Marina Rossi




(Sulle rive del Mar Bianco (estate 2001) di fronte alle isole Solovietskij)

Più volte docente a contratto presso le cattedre di Storia dei Paesi Slavi delle Università di Trieste e Venezia, con cui continua a collaborare attivamente, ricercatrice presso l'Istituto Regionale per la Storia del Movimento di Liberazione di Trieste. Autrice di numerosi saggi ed articoli riguardanti la storia del lavoro e del movimento operaio organizzato nelle provincie meridionali dell'impero asburgico e la lotta politica nel Nord-est d'Italia dal primo dopoguerra alla fine della seconda guerra mondiale, è particolarmente nota, anche all’estero, per gli studi riguardanti il fronte orientale e le prigionie in Russia nel corso dei due conflitti mondiali. Tra i volumi più importanti, legati alle ricerche russe: I prigionieri dello zar (Mursia, Milano 1997),Irredenti giuliani al fronte russo (Udine 1999), Le Streghe della notte. Storia e testimonianze dell'aviazione femminile in URSS (1941-1945)(ed. Unicopli, Milano 2003), Evghenij Chaldej, un grande fotografo di guerra (Ed. La Stampa, Torino, 2006). Dal 1994 ha collaborato con Umberto Asti, come consulente storica, in tutti i documentari d'argomento russo da lui realizzati: L'altra riva del Don,1995, L'uomo del Volga, 2000, La Vittoria non ha le ali, 2002. Come co-sceneggiatrice ha collaborato con lo stesso autore per I naviganti, 2006 e Chapiteau, 2007.
Per le ricerche filmiche e la cura dei testi riguardanti il fronte orientale e la frontiera giuliana, ha partecipato ai documentari I prigionieri di guerra, di J. Gianichian e A. Ricci, Museo Rovereto 1995; Cronache militari dei fronti galiziano e balcanico, Museo Rovereto 1996; Passano i soldati, di L. Gasperini, Roma 2001; Trieste sotto, Rai international, Roma 2002.

i prigionieri dello zar

LE STREGHE DELLA NOTTE

Milano, Unicopli, 2003

Nell’estate del ’42, nessuno degli eserciti dello schieramento nazifascista poteva immaginare che a rispondere alla tempesta di fuoco da essi scatenata sulla pianura del Don, vi fossero le più celebri eroine dell’aria dell’URSS, studentesse ed operaie patite del volo. Non se ne resero subito conto neppure i piloti della Luftwaffe, che qualche settimana dopo avrebbero bollato, nei loro volantini, con l’epiteto di “Streghe della notte”, le volontarie del 588° reggimento femminile da bombardamento leggero notturno. Quelle giovani donne, sfidando le gerarchie militari maschili, avevano deciso, senza esservi costrette da alcuno, di impugnare le armi per difendere la patria aggredita e poter sperare nel futuro. Una storia sommersa, che l’autrice ricostruisce avvalendosi di una ricca documentazione inedita e della testimonianza diretta delle protagoniste. .

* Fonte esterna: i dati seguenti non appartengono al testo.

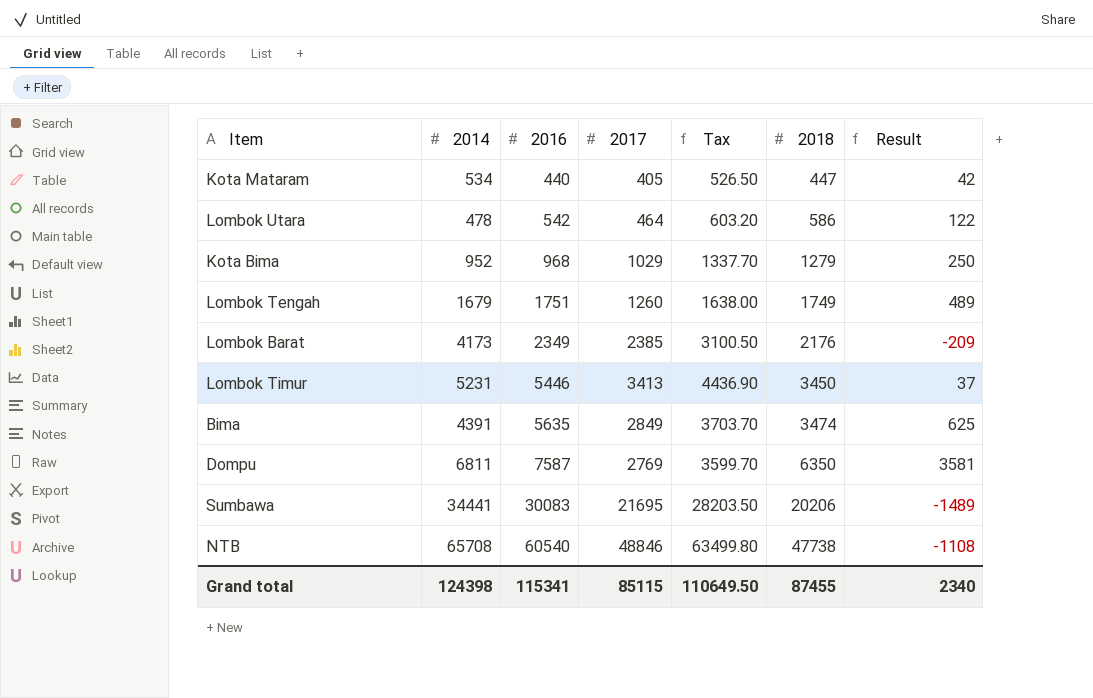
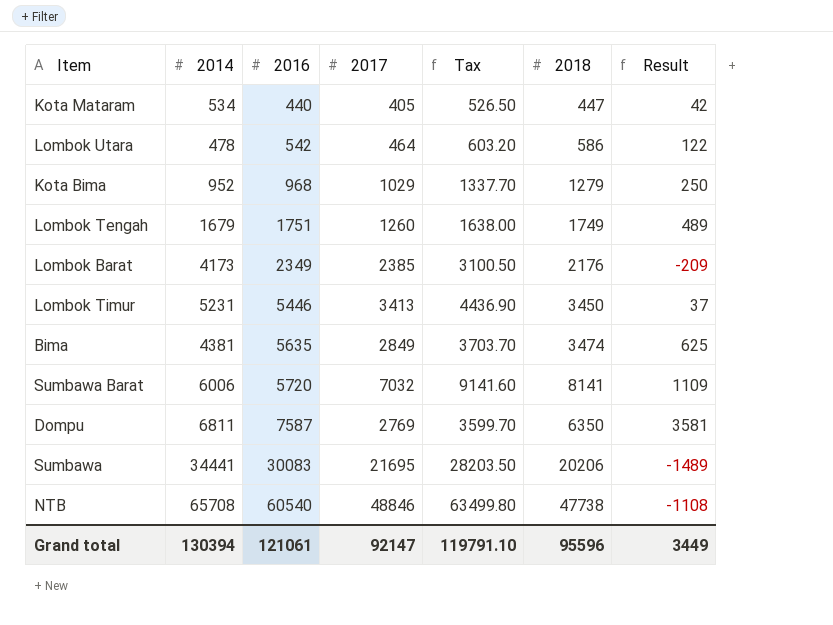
Bima | 2014: 4391 -> 4381
row Sumbawa Barat: none -> 6006 | 5720 | 7032 | 9141.60 | 8141 | 1109
Grand total | 2014: 124398 -> 130394
Grand total | 2016: 115341 -> 121061
Grand total | 2017: 85115 -> 92147
Grand total | Tax: 110649.50 -> 119791.10
Grand total | 2018: 87455 -> 95596
Grand total | Result: 2340 -> 3449

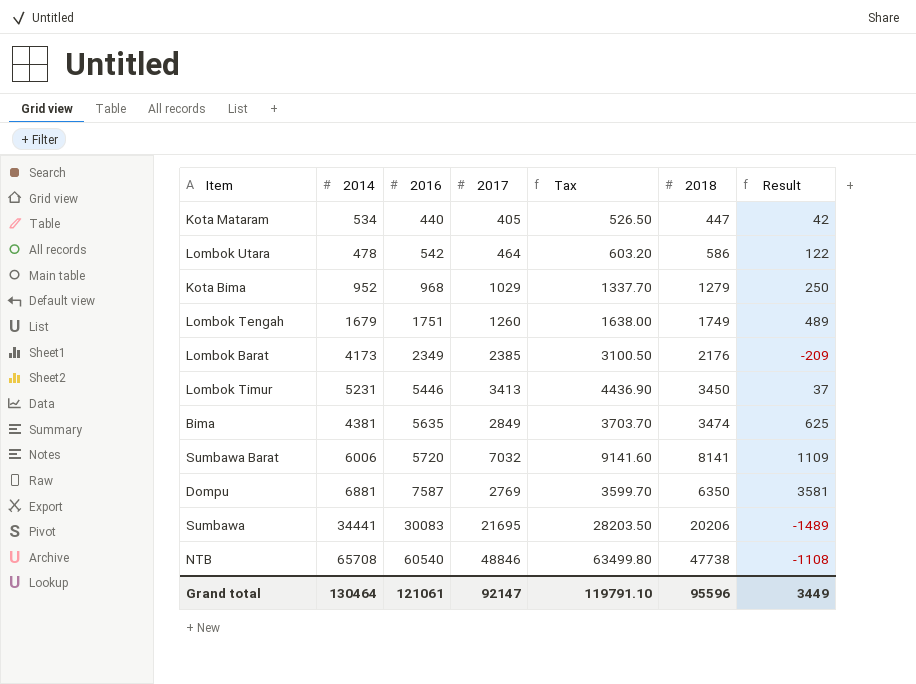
Dompu | 2014: 6811 -> 6881
Grand total | 2014: 130394 -> 130464

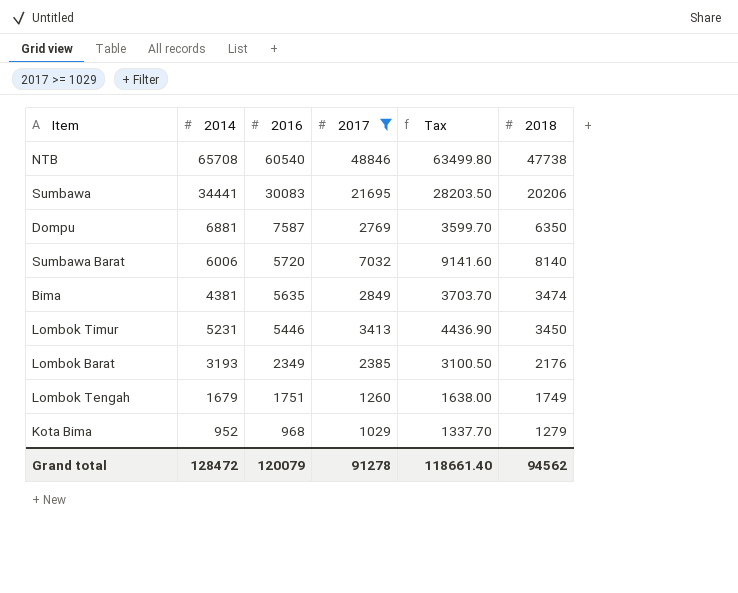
filter: none -> 2017 >= 1029
row order: 2016 ascending -> 2016 descending
column Result | formula: [2018] - [2017] -> none
Sumbawa Barat | 2018: 8141 -> 8140
Lombok Barat | 2014: 4173 -> 3193
Grand total | 2014: 130464 -> 128472
Grand total | 2016: 121061 -> 120079
Grand total | 2017: 92147 -> 91278
Grand total | Tax: 119791.10 -> 118661.40
Grand total | 2018: 95596 -> 94562

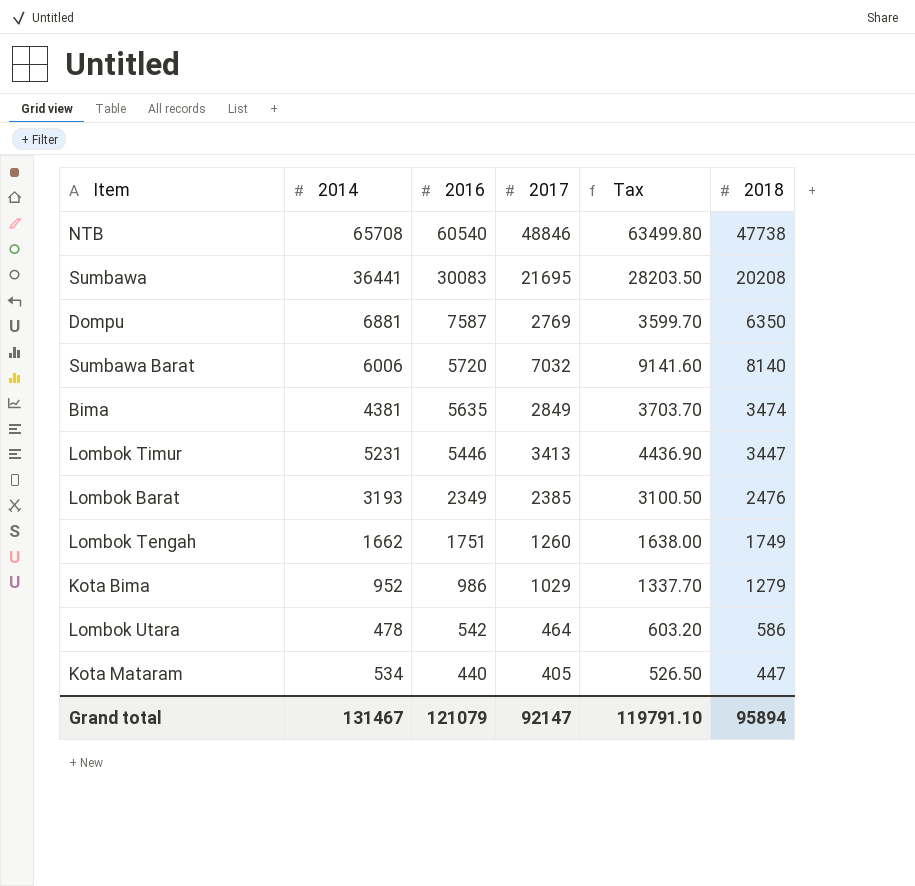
filter: 2017 >= 1029 -> none
Sumbawa | 2014: 34441 -> 36441
Sumbawa | 2018: 20206 -> 20208
Lombok Timur | 2018: 3450 -> 3447
Lombok Barat | 2018: 2176 -> 2476
Lombok Tengah | 2014: 1679 -> 1662
Kota Bima | 2016: 968 -> 986
Grand total | 2014: 128472 -> 131467
Grand total | 2016: 120079 -> 121079
Grand total | 2017: 91278 -> 92147
Grand total | Tax: 118661.40 -> 119791.10
Grand total | 2018: 94562 -> 95894

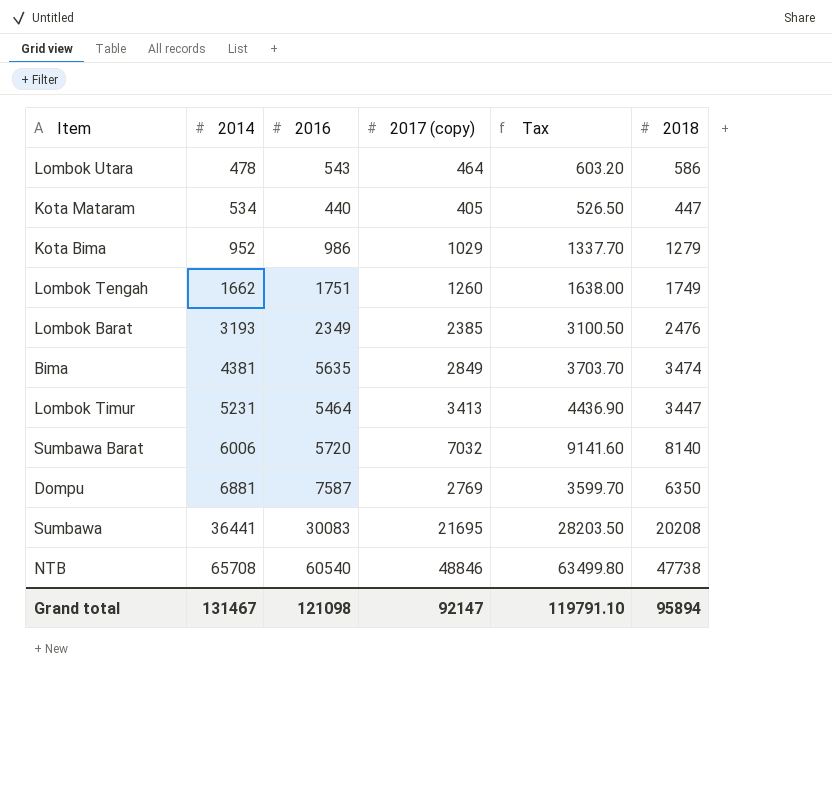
row order: 2016 descending -> 2014 ascending
column name: 2017 -> 2017 (copy)
Lombok Utara | 2016: 542 -> 543
Lombok Timur | 2016: 5446 -> 5464
Grand total | 2016: 121079 -> 121098

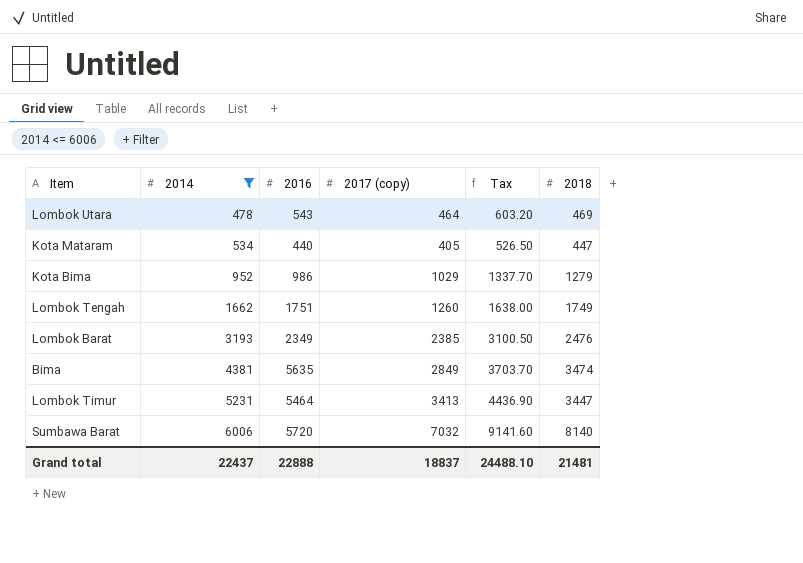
filter: none -> 2014 <= 6006
Lombok Utara | 2018: 586 -> 469
Grand total | 2014: 131467 -> 22437
Grand total | 2016: 121098 -> 22888
Grand total | 2017 (copy): 92147 -> 18837
Grand total | Tax: 119791.10 -> 24488.10
Grand total | 2018: 95894 -> 21481

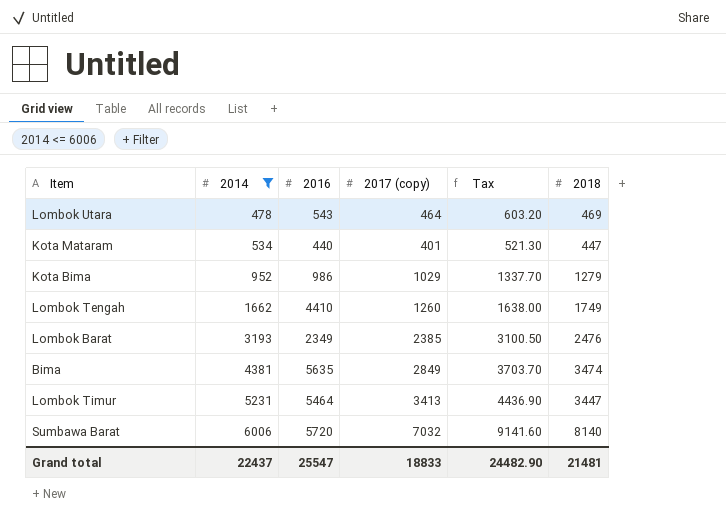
Kota Mataram | 2017 (copy): 405 -> 401
Kota Mataram | Tax: 526.50 -> 521.30
Lombok Tengah | 2016: 1751 -> 4410
Grand total | 2016: 22888 -> 25547
Grand total | 2017 (copy): 18837 -> 18833
Grand total | Tax: 24488.10 -> 24482.90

IRREDENTI GIULIANI AL FRONTE RUSSO

Udine, Del Bianco, 1998

Sottoposti a pressioni politiche affinché si schierassero a favore dell'Italia, ai reduci ex a.u. prigionieri in Russia non fu riconosciuto alcun titolo di merito. Le autorità militari italiane li trattarono invece con diffidenza sia a causa delle diverse radici etniche, che delle loro convinzioni politiche non sempre coincidenti con gli interessi del Regno d'Italia. Metodi espressivi ed i provvedimenti disciplinari adottati dal Governatorato militare e dal Commissariato Civile della Venezia Giulia contribuirono così ad infrangere il mito della patria ideale anche nei più convinti irredentisti di fede mazziniana.

prigioneri dello zar

I PRIGIONIERI DELLO ZAR

Milano, Mursia, 1997

Durante la Grande guerra molti italiani, sloveni e croati, combattenti nelle file dell’esercito austro-ungarico sul fronte orientale, conobbero la prigionia in Russia. Le loro vicende, comuni a quelle dei soldati di tutte le nazionalità dell’Impero, sono state oggetto di una lunga rimozione in tutti i paesi coinvolti nel conflitto. Dalle lettere, dai diari, dalle testimonianze e dai documenti d’archivio, riemerge l’esperienza di questi vinti dimenticati. Alcune persistenze dello Stato zarista in quello sovietico, come ad esempio la continuità dei servizi riservati e della censura, l’arretratezza economica e sociale del paese, la dislocazione dei luoghi d’internamento, aprono altri significativi confronti con l’esperienza vissuta in Unione Sovietica dai soldati italiani del CSIR e dell’Armir.